Georges and Mireille Anglade were trapped in the rubble of a home on Tuesday and did not survive. They became the second and third Canadians killed by the Caribbean catastrophe.

The son of Serge Marcil, a former Liberal MP and member of the Quebec legislature, said he was waiting in Quebec City for word on his father, who had gone to Haiti on business.

Yvonne Martin, an Elmira, Ont., nurse who arrived in the capital scant hours before the disaster, was also killed in another area when the quake struck.

Pascale Anglade had hoped that her parents had been able to escape the carnage but late Wednesday, she learned they did not.

"He died and my mom died also,'' Pascale Anglade said of her parents in a hushed voice from her home in Charlotte, N.C., during a telephone interview with The Canadian Press.

Eyewitnesses confirmed that her parents and their friends who owned the home had died, Pascale Anglade said.

She remembered her parents, who had been married 43 years, as "beautiful. . . great people.''

"My dad taught for 30 years at the University of Quebec in Montreal. My dad worked for years for the UN. They lived in Haiti for many years, that's where they raised me and my sister.''

Helped found UQAM

Georges Anglade, 65, came to Canada in 1969 and was one of the founders of the Universite du Quebec a Montreal, where he was a professor of social geography until 2002.
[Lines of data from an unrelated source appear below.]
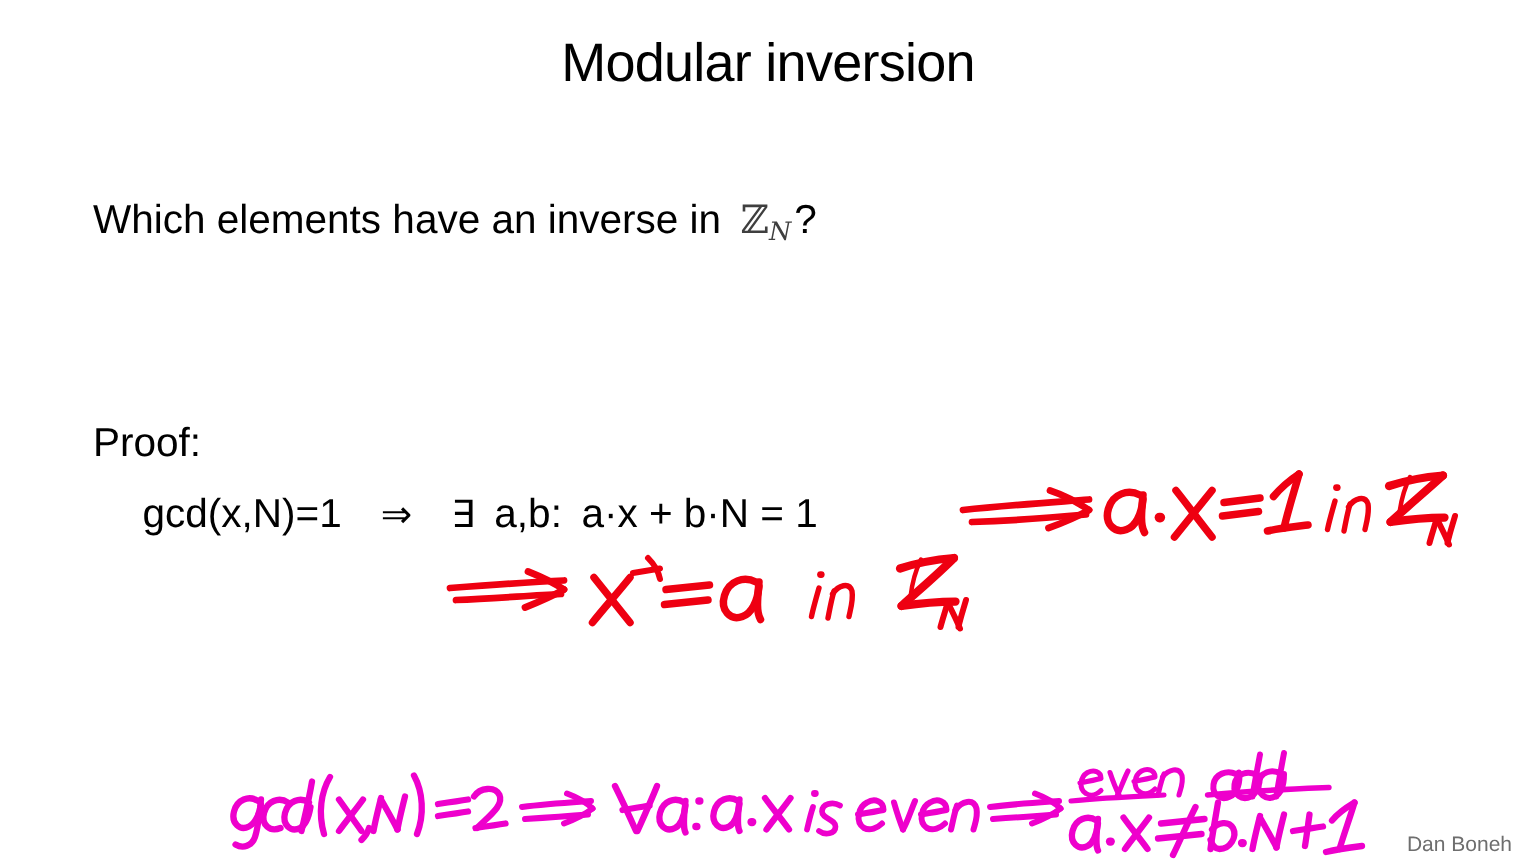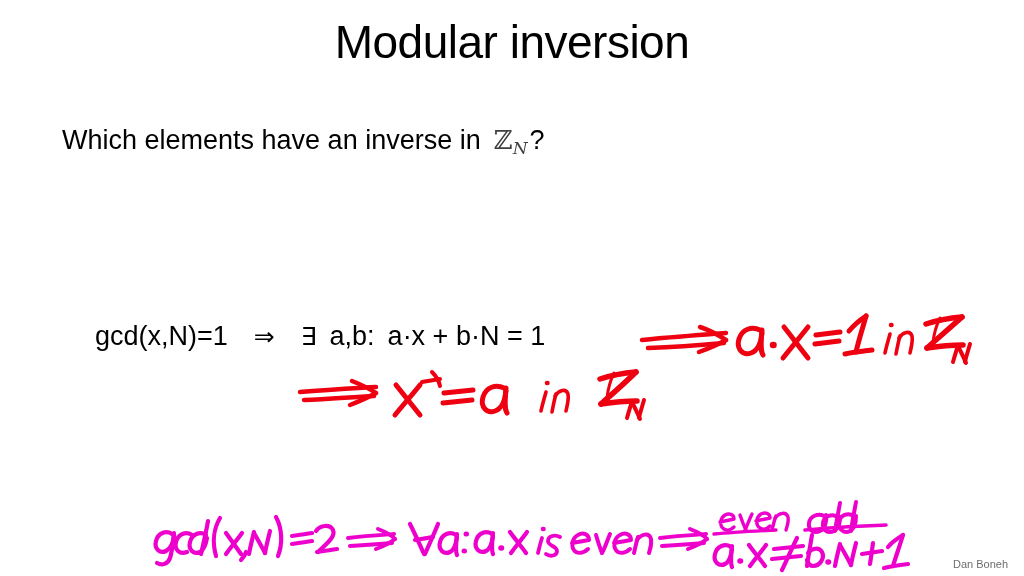--- a/index.html
+++ b/index.html
@@ -22,33 +22,33 @@
     background: #ffffff;
   }
 
   
   .title {
     position: absolute;
     top: 10px;
     left: 0;
     width: 1024px;
     text-align: center;
-    font-size: 46px;
+    font-size: 36px;
     line-height: 64px;
     font-weight: 400;
     letter-spacing: -0.5px;
     color: #000000;
     white-space: nowrap;
   }
 
   
   .line {
     position: absolute;
     font-size: 27px;
-    line-height: 28px;
+    line-height: 40px;
     font-weight: 400;
     color: #000000;
     white-space: nowrap;
   }
   .l-question { left: 62px; top: 126px; }
   .l-lemma    { left: 62px; top: 225px; }
   .l-proof    { left: 62px; top: 275px; }
   .l-eq1      { left: 95px; top: 322px; }
   .l-eq2      { left: 95px; top: 470px; }
 
@@ -92,38 +92,39 @@
     width: 1024px;
     height: 576px;
     pointer-events: none;
   }
 
   
   .footer {
     position: absolute;
     right: 16px;
     bottom: 6px;
-    font-size: 11px;
+    font-size: 14px;
     color: #6e6e6e;
     font-family: "Liberation Sans", sans-serif;
     white-space: nowrap;
   }
 </style>
 </head>
 <body>
 
 <div class="slide">
 
   <div class="title">Modular inversion</div>
 
   <div class="line l-question">
     <span>Which elements have an inverse in</span><span class="sp-sm"></span><span class="zn">ℤ<span class="zsub">N</span></span><span>?</span>
   </div>
 
 
+  <div class="line l-proof">Proof:</div>
 
   <div class="line l-eq1">
     <span>gcd(x,N)=1</span><span class="sp-md"></span><span class="opsym">⇒</span><span class="sp-md"></span><span class="opsym">∃</span><span class="sp-sm"></span><span>a,b:</span><span class="sp-sm"></span><span>a·x + b·N = 1</span>
   </div>
 
 
   <svg class="ink" viewBox="0 0 1024 576">
 
     <g fill="none" stroke="#ee0011" stroke-linecap="round" stroke-linejoin="round">
 

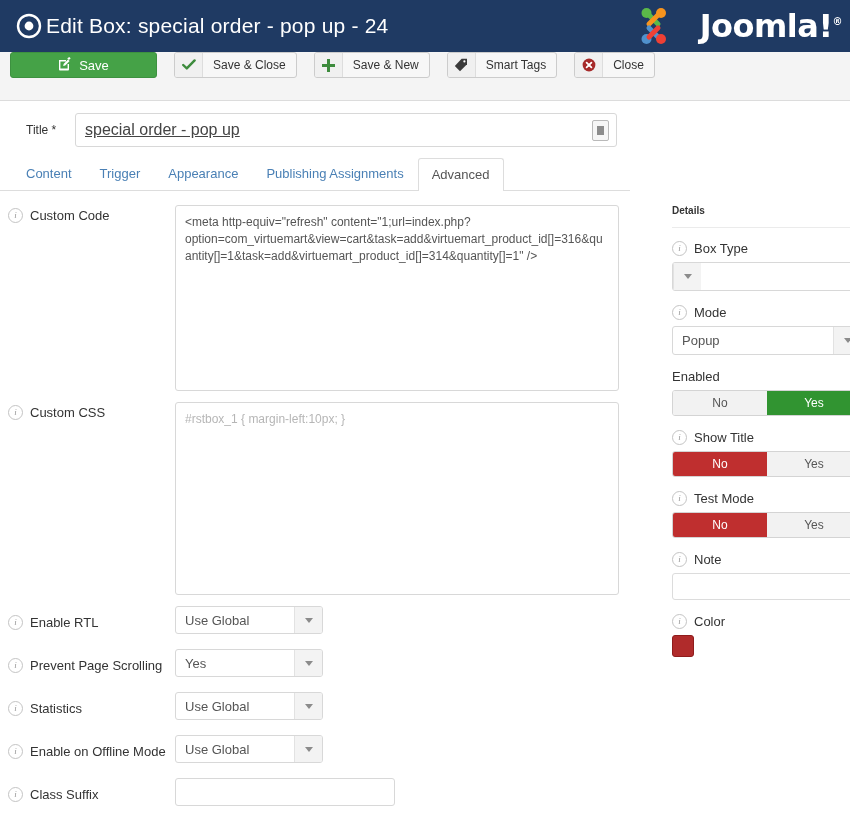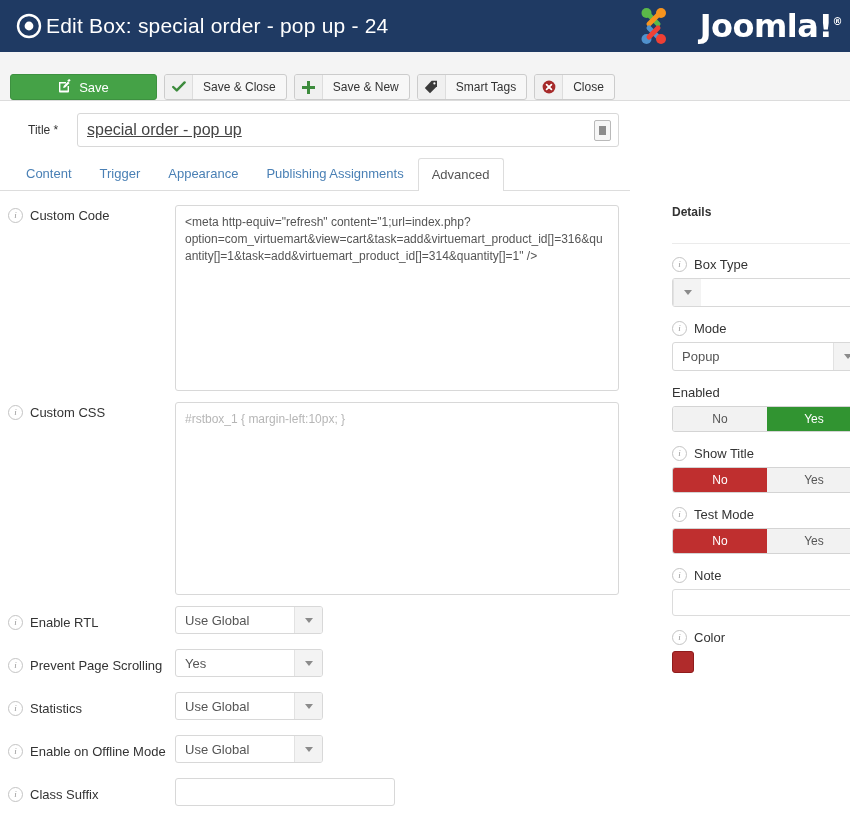--- a/index.html
+++ b/index.html
@@ -58,23 +58,23 @@
     font-family: "DejaVu Sans", sans-serif;
   }
   .joomla-reg { font-size: 10px; vertical-align: super; }
 
   
   .toolbar {
     height: 49px;
     background: #f4f4f4;
     border-bottom: 1px solid #dcdcdc;
     display: flex;
-    align-items: flex-end;
+    align-items: flex-start;
     padding-left: 10px;
-    gap: 7px;
+    gap: 17px;
     box-sizing: border-box;
   }
   .btn {
     display: flex;
     align-items: center;
     height: 26px;
     border: 1px solid #cccccc;
     border-radius: 3px;
     background: #f7f7f7;
     font-size: 12px;
@@ -100,24 +100,23 @@
     width: 147px;
     justify-content: center;
     gap: 7px;
   }
   .btn-save .btn-lbl { padding: 0; font-size: 13px; }
 
   
   .title-row {
     display: flex;
     align-items: center;
-    padding: 18px 0 0 20px;
+    padding: 18px 0 0 26px;
     height: 40px;
     box-sizing: border-box;
-    margin-left: 8px;
   }
   .title-label {
     font-size: 12px;
     color: #333333;
     width: 44px;
   }
   .title-input-wrap {
     position: relative;
     width: 542px;
     margin-left: 5px;
@@ -282,24 +281,24 @@
     border-radius: 3px;
     background: #ffffff;
     box-sizing: border-box;
     padding: 0 8px;
     font-size: 13px;
     font-family: "Liberation Sans", sans-serif;
   }
 
   
   .details-title {
-    font-size: 12px;
+    font-size: 10px;
     font-weight: bold;
     color: #333333;
-    padding-bottom: 24px;
+    padding-bottom: 11px;
     border-bottom: 1px solid #ebebeb;
     margin-bottom: 13px;
   }
   .rlabel {
     display: flex;
     align-items: center;
     font-size: 13px;
     color: #333333;
     margin-bottom: 6px;
   }

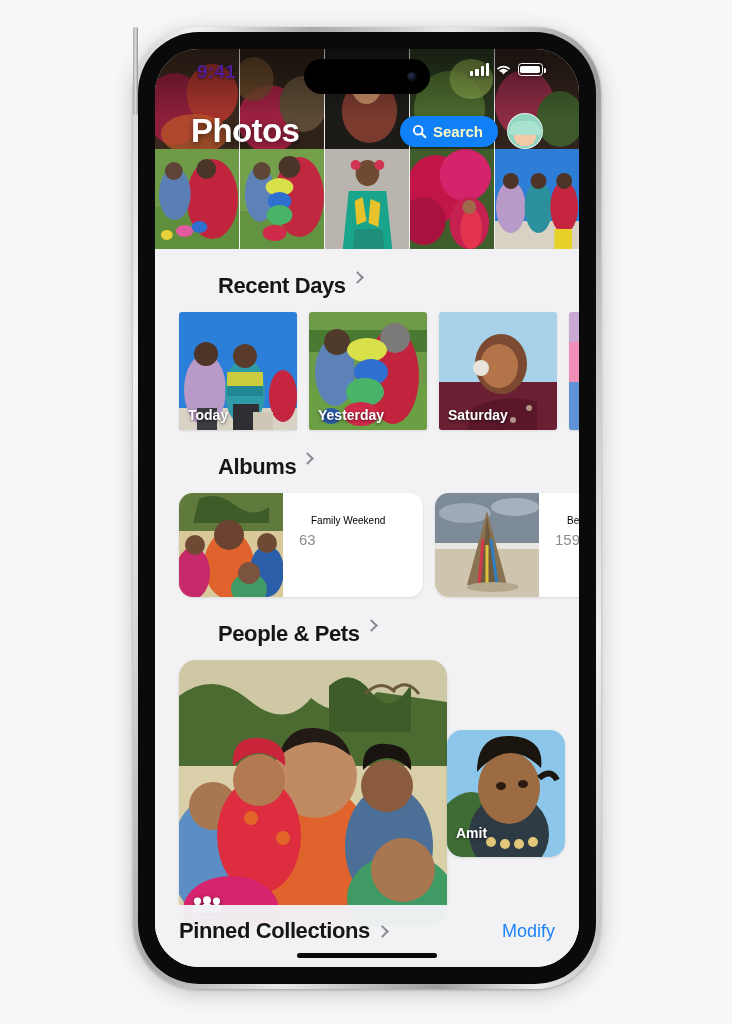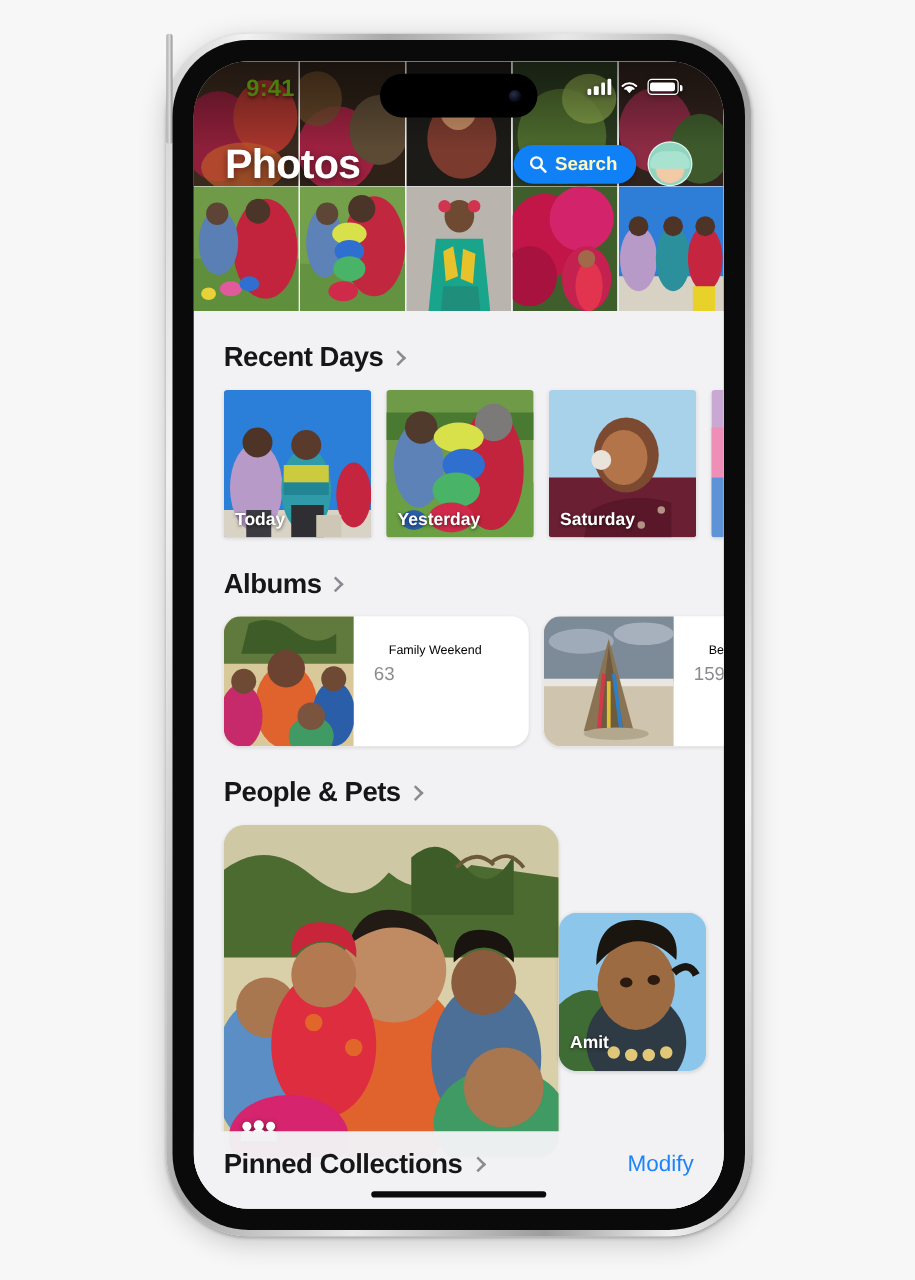--- a/index.html
+++ b/index.html
@@ -36,21 +36,21 @@
   }
   .btn-action { left: 129px; top: 235px; height: 34px; }
   .btn-volup  { left: 129px; top: 298px; height: 60px; }
   .btn-voldn  { left: 129px; top: 370px; height: 60px; }
   .btn-power  { right: 129px; top: 320px; width: 5px; height: 88px;
                 background: linear-gradient(90deg,#ababab,#dcdcdc 55%,#8d8d8d); border-radius:2px; }
 
   
   .statusbar {
     position: absolute; left: 0; top: 0; width: 424px; height: 54px;
-    z-index: 30; color: #4d7c0f;
+    z-index: 30; color: #4c1d95;
   }
   .sb-time {
     position: absolute; left: 42px; top: 12px;
     font-size: 19px; font-weight: bold; letter-spacing: .2px;
     text-shadow: 0 1px 3px rgba(0,0,0,.55);
   }
   .dynamic-island {
     position: absolute; left: 50%; transform: translateX(-50%); top: 10px;
     width: 126px; height: 35px; border-radius: 18px; background: #000;
   }
@@ -73,40 +73,40 @@
 
   
   .grid-hero { position:absolute; left:0; top:0; width:424px; height:200px; overflow:hidden; }
   .grid-rows { display:flex; flex-direction:column; width:424px; }
   .grid-row { display:flex; width:424px; height:100px; gap:1px; }
   .gcell { flex:1 1 0; height:100px; position:relative; overflow:hidden; }
   .hero-fade { position:absolute; left:0; right:0; top:0; height:70px;
                background:linear-gradient(180deg,rgba(0,0,0,.45),rgba(0,0,0,0)); z-index:5; }
 
   .titlebar { position:absolute; left:0; top:56px; width:424px; height:52px; z-index:20;
-              display:flex; align-items:center; padding:0 25px; }
+              display:flex; align-items:center; padding:0 36px; }
   .app-title { font-size:33px; font-weight:bold; color:#fff; letter-spacing:-.6px;
                text-shadow:0 2px 6px rgba(0,0,0,.5); }
   .spacer { flex:1 1 auto; }
   .search-pill { display:flex; align-items:center; gap:6px;
                  background:#1080f7; border-radius:18px; padding:7px 15px 7px 12px;
                  box-shadow:0 1px 4px rgba(0,0,0,.25); }
   .search-pill span { color:#fef9c3; font-size:15px; font-weight:bold; }
   .avatar { width:36px; height:36px; border-radius:50%; margin-left:9px; overflow:hidden;
             border:1.5px solid rgba(255,255,255,.75); position:relative;
             background:radial-gradient(circle at 50% 62%, #f0c9a8 0 42%, #8fd5c0 42% 100%); }
   .avatar::before { content:""; position:absolute; left:50%; top:56%; transform:translate(-50%,-50%);
                     width:21px; height:23px; border-radius:50%; background:#f2cba6; }
   .avatar::after { content:""; position:absolute; left:50%; top:20%; transform:translateX(-50%);
                    width:32px; height:14px; border-radius:14px 14px 4px 4px; background:#a9e3cf; }
 
   
   .content { position:absolute; left:0; top:200px; width:424px; height:718px;
              background:#f2f2f5; overflow:hidden; }
-  .sec-head { display:flex; align-items:center; gap:7px; padding:24px 0 13px 24px; }
+  .sec-head { display:flex; gap:7px; padding:24px 0 13px 24px;margin-left:39px; }
   .sec-head h2 { font-size:22px; font-weight:bold; color:#161616; letter-spacing:-.4px; }
   .chev { width:9px; height:9px; border-right:2.6px solid #9a9aa0; border-top:2.6px solid #9a9aa0;
           transform:rotate(45deg); display:inline-block; }
   .chev-dark { border-color:#8a8a90; }
 
   .hrow { display:flex; gap:12px; padding-left:24px; }
 
   .day-tile { width:118px; height:118px; border-radius:3px; overflow:hidden; position:relative;
               flex:0 0 auto; box-shadow:0 1px 3px rgba(0,0,0,.10); }
   .day-tile .lbl { position:absolute; left:9px; bottom:7px; color:#fff; font-size:14px;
A former political prisoner under the Duvalier regime, he was active in pushing for democracy in the poverty stricken country and wrote several books.

He returned to live in Haiti temporarily in the mid-1990s, serving in the cabinet of former president Jean-Bertrand Aristide for 10 months.

Pascale Anglade said her parents had recently returned to Haiti for a family holiday.

"We had just left there. We were with them up until 10 days ago. It's really a shame.''

She last talked to her parents two days ago. A slight lilt came into her voice when she was asked what the conversation revolved around.

"My children, what else?'' she said. "They were grandparents. They talked about the children.

"That's all they wanted. They were thrilled with the grandchildren that they had and wanted to spend time with them. They were so happy to have seen them and they were making plans to see them again when they were back from Haiti.''

Anglade has two children while her older sister also has two.

Other Canadians

Aside from the Ontario nurse who died, two Mounties, Supt. Douglas Coates of Ottawa and Sgt. Mark Gallagher of Halifax, are still missing.

Olivier Marcil, whose father Serge was visiting Haiti when the quake struck, said he has contacted the Canadian government and left a description of his father in the hopes that he can be found alive.

"We're waiting,'' said Olivier Marcil, who is an adviser to Premier Jean Charest.

Marcil arrived in Haiti with two associates, one of whom reached his wife to tell her the pair were all right. But Marcil was still unaccounted for Wednesday.